Source: Office for National Statistics and author’s calculations
Low saving rates suggest UK households are accumulating wealth slowly. However, this is in stark contrast to what is actually happening. Between 1997 and 2015 total wealth increased from £3.1 trillion to £9.8 trillion, far in excess of what would have been achieved from the simple accumulation of household savings (see Figure 2). Household wealth has been propelled upward by the value of residential dwellings. According to ONS, average house prices rose at an average of 8% per year from 1997 to 2015 from £76K to £280K. In contrast, household resources, of which labour income makes up three-quarters, increased at an average rate of 4% per year. As a result, the multiple of household total net wealth relative to annual resources (incomes) increased from 5.6 in 1997 to 7.8 in 2015, although it should be noted that household wealth took a big hit in 2002 when the dot com bubble deflated and in the 2008 as a result of the global financial crisis.
Figure 2

Source: Office for National Statistics and author’s calculations
But what does this build up in wealth mean for the saving ratio. The National Accounts measure assumes the change in wealth of households equals gross saving or the accumulation of new financial assets. If changes in wealth also reflect capital gains or the revaluation of existing assets there is an argument that these capital gains should be added to both household resources and saving (unconsumed resources).

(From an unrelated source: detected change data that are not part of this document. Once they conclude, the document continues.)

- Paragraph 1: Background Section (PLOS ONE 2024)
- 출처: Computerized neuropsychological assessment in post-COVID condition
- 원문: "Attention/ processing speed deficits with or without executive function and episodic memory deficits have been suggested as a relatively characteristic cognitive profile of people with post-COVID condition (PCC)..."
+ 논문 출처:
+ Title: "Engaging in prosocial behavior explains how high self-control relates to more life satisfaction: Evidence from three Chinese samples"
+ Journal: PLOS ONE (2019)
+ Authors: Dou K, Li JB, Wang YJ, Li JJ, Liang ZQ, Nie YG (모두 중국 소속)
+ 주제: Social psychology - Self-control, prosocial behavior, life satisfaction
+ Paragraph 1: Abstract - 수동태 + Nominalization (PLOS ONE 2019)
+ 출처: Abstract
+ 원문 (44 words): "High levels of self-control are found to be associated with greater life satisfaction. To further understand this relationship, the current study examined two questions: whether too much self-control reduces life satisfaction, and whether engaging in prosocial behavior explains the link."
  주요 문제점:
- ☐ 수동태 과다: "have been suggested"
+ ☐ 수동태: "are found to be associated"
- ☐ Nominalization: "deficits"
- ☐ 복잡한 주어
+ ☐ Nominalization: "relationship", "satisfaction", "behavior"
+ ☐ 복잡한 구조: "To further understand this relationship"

As Figure 3 shows this massively changes the arithmetic of the saving ratio. The accumulation of wealth over the last two decades from the rising value of housing and financial assets completely dominates the flow of saving from unconsumed income. The fall in stock markets and house prices connected with the global financial crisis meant 2008 was an annus horriblis for UK households, but these losses have since been regained and exceeded.
Figure 3

Source: Office for National Statistics and author’s calculations
Whether or not to include capital gains in measures of saving is a controversial issue. The current system of National Accounting rejects the idea – mainly because most capital gains are virtual or unrealised (i.e. capital gains or losses are only booked when an asset is sold). This does not fit well with the basic ethos of National Accounting which is based on a production framework – because capital gains and losses cannot be associated with the creation or disposal of productive assets. Some economists also reject the idea on the basis that capital gains and losses within a sector are simply transfers of wealth that net out to zero. For instance, higher house prices simply transfer wealth from existing future owners to existing home-owners, but leave the future supply of housing services available unchanged.
Those in favour of including capital gains typically point to three arguments. First, changes in wealth do seem to have an impact on household consumption behaviour in the aggregate, even if they are not realised gains. Most empirical models of consumer behaviour today find an important wealth effect, which has become more significant as financial innovation allows equity release or collateral to affect spending and saving. Second, in an open economy, higher domestic wealth increases command over foreign resources (imports) so can still raise a country’s future consumption possibilities. Third, many point to the possible contradiction in the existing National Accounts framework where capital gains are excluded from household resources, but capital gains taxes levied on the sale of financial assets are still deducted.
As a macroeconomist who spent seven years working on the National Accounts it’s an issue that has driven me around in circles – and one I still haven’t been able to make my mind up on. Any thoughts would be most welcome.